## [What needs to be done]
Only one stretch of the data is wanted: the line containing "[320,309,350,320] input ->", the line containing "(351, 455) none", and every line between them, copied exactly.

## [The data]

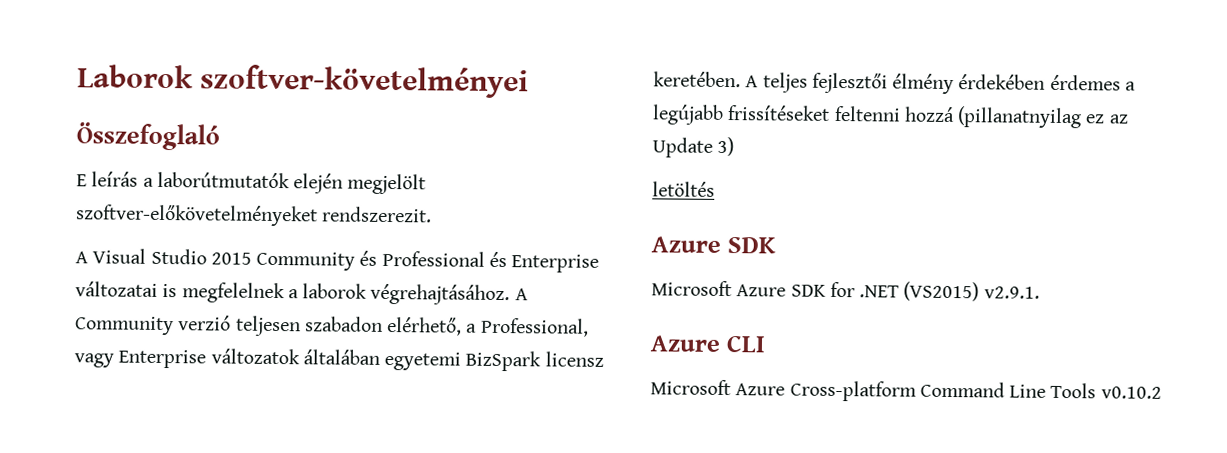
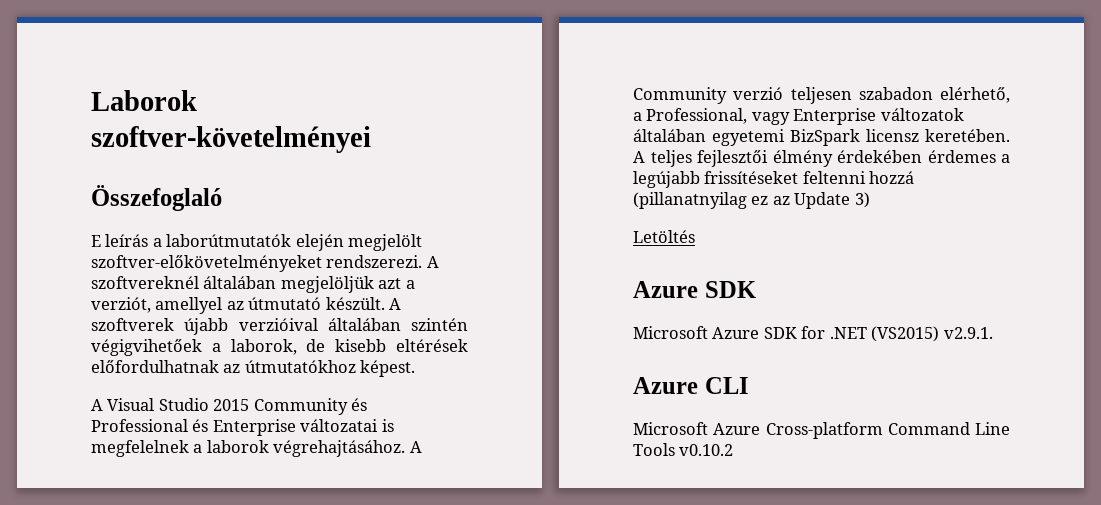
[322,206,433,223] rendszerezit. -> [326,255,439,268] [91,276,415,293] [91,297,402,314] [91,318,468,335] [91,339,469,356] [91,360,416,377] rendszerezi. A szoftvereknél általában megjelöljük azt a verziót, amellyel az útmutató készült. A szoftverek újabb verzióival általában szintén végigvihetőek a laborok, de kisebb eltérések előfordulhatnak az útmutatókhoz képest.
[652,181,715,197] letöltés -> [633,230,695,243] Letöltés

---

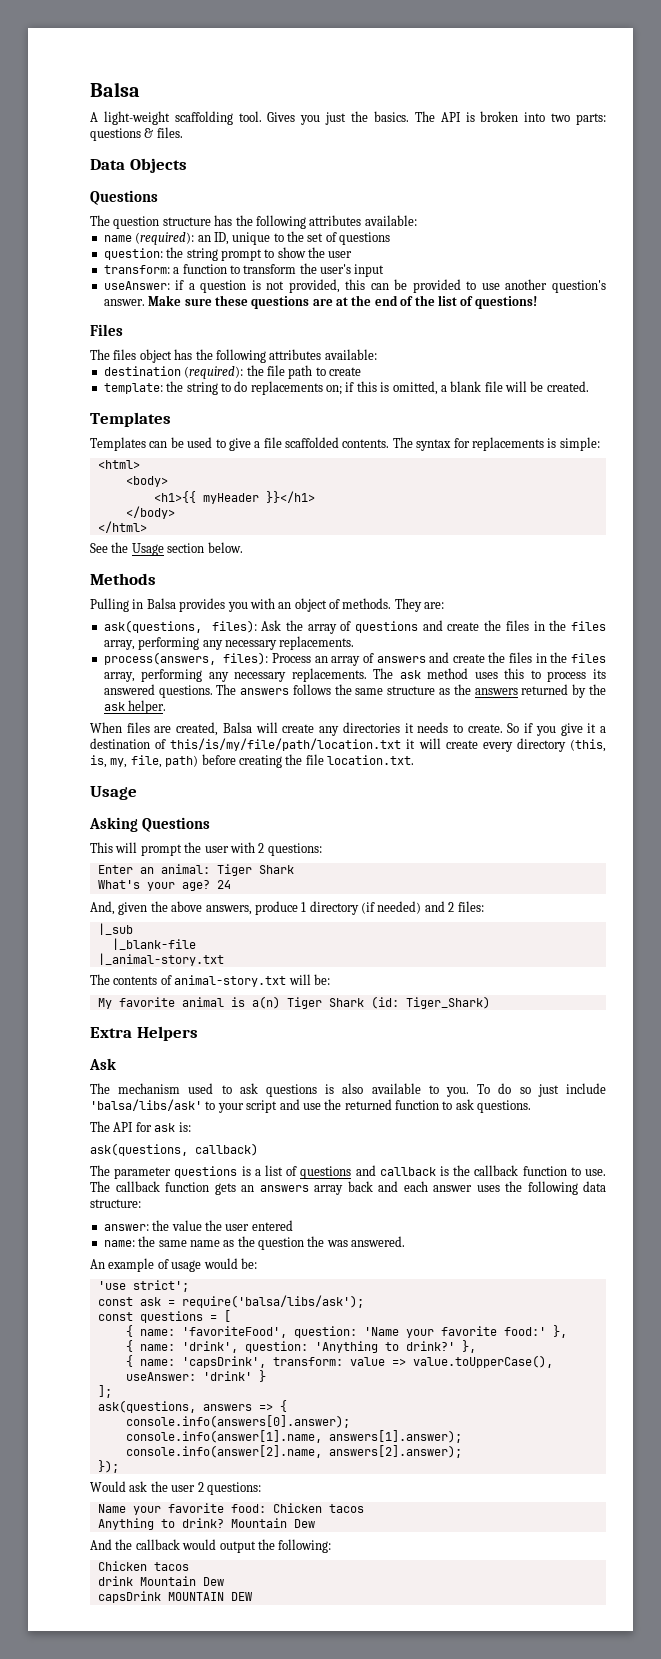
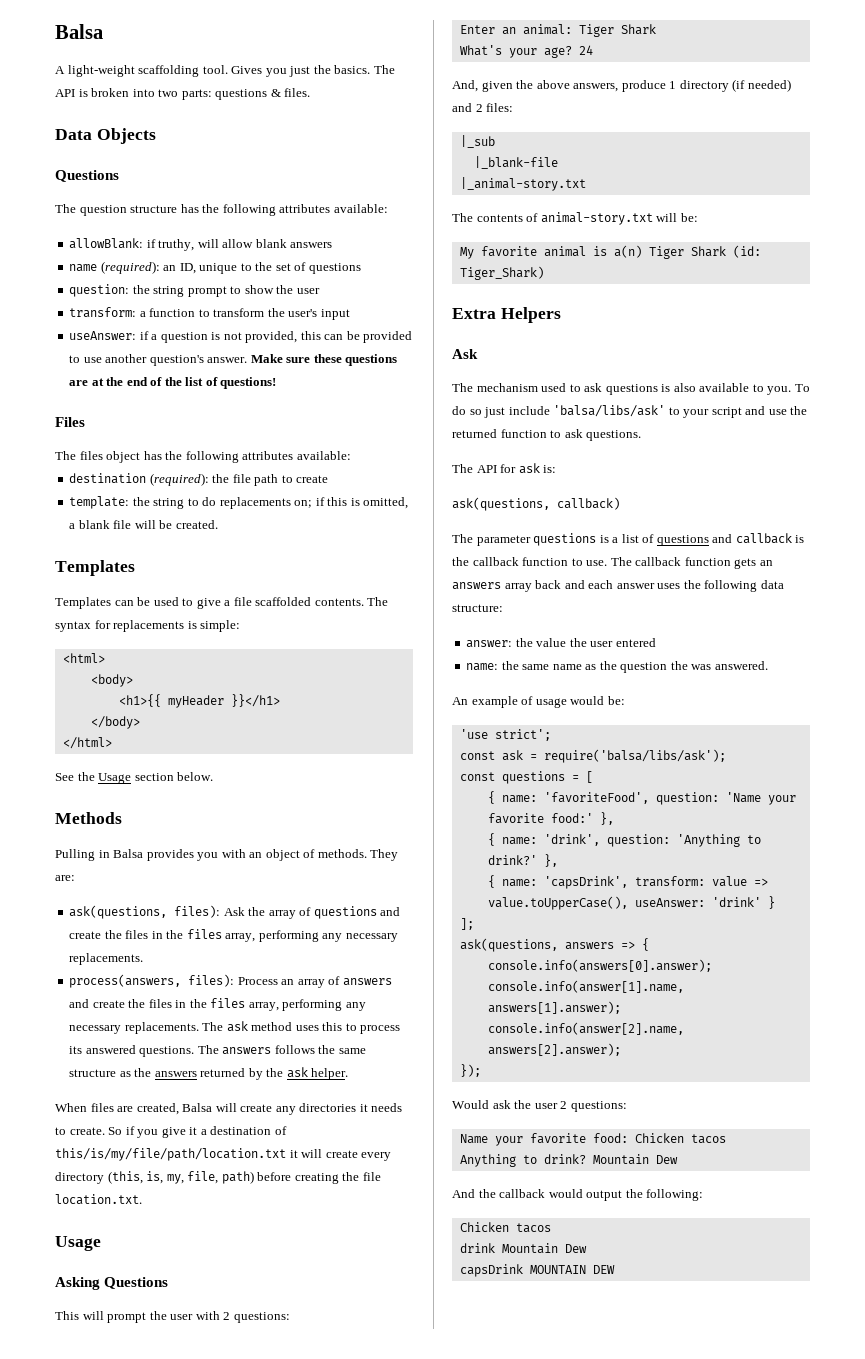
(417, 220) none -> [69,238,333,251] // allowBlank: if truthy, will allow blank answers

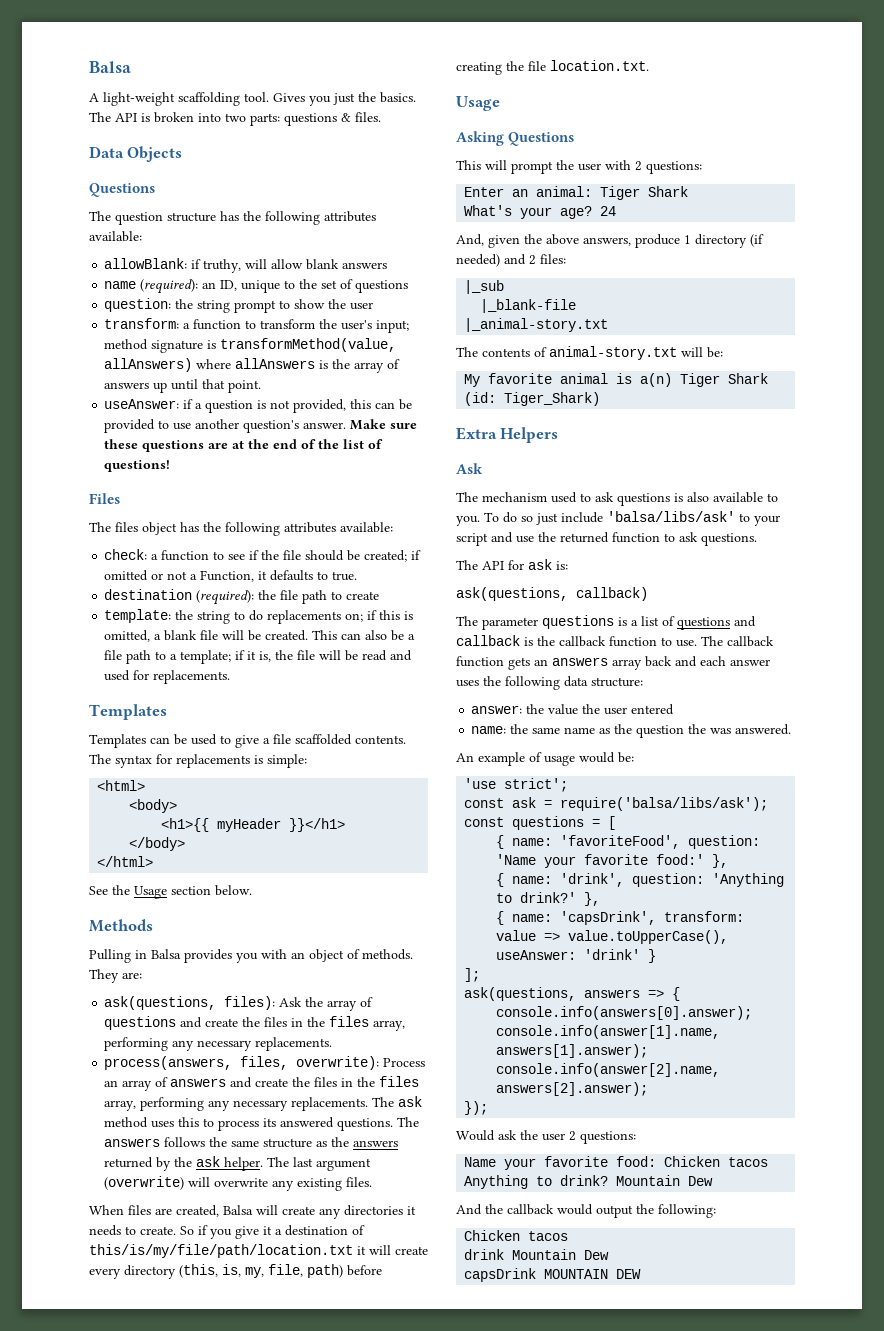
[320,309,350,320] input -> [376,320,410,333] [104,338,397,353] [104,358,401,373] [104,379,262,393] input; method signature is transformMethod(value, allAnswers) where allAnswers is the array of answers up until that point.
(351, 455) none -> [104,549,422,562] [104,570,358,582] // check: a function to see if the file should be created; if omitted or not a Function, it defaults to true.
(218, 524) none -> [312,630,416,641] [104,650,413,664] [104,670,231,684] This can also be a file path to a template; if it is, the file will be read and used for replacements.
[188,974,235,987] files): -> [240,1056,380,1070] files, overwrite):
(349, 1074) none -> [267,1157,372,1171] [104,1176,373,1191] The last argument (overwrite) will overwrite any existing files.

## [Result of this exercise]
[320,309,350,320] input -> [376,320,410,333] [104,338,397,353] [104,358,401,373] [104,379,262,393] input; method signature is transformMethod(value, allAnswers) where allAnswers is the array of answers up until that point.
(351, 455) none -> [104,549,422,562] [104,570,358,582] // check: a function to see if the file should be created; if omitted or not a Function, it defaults to true.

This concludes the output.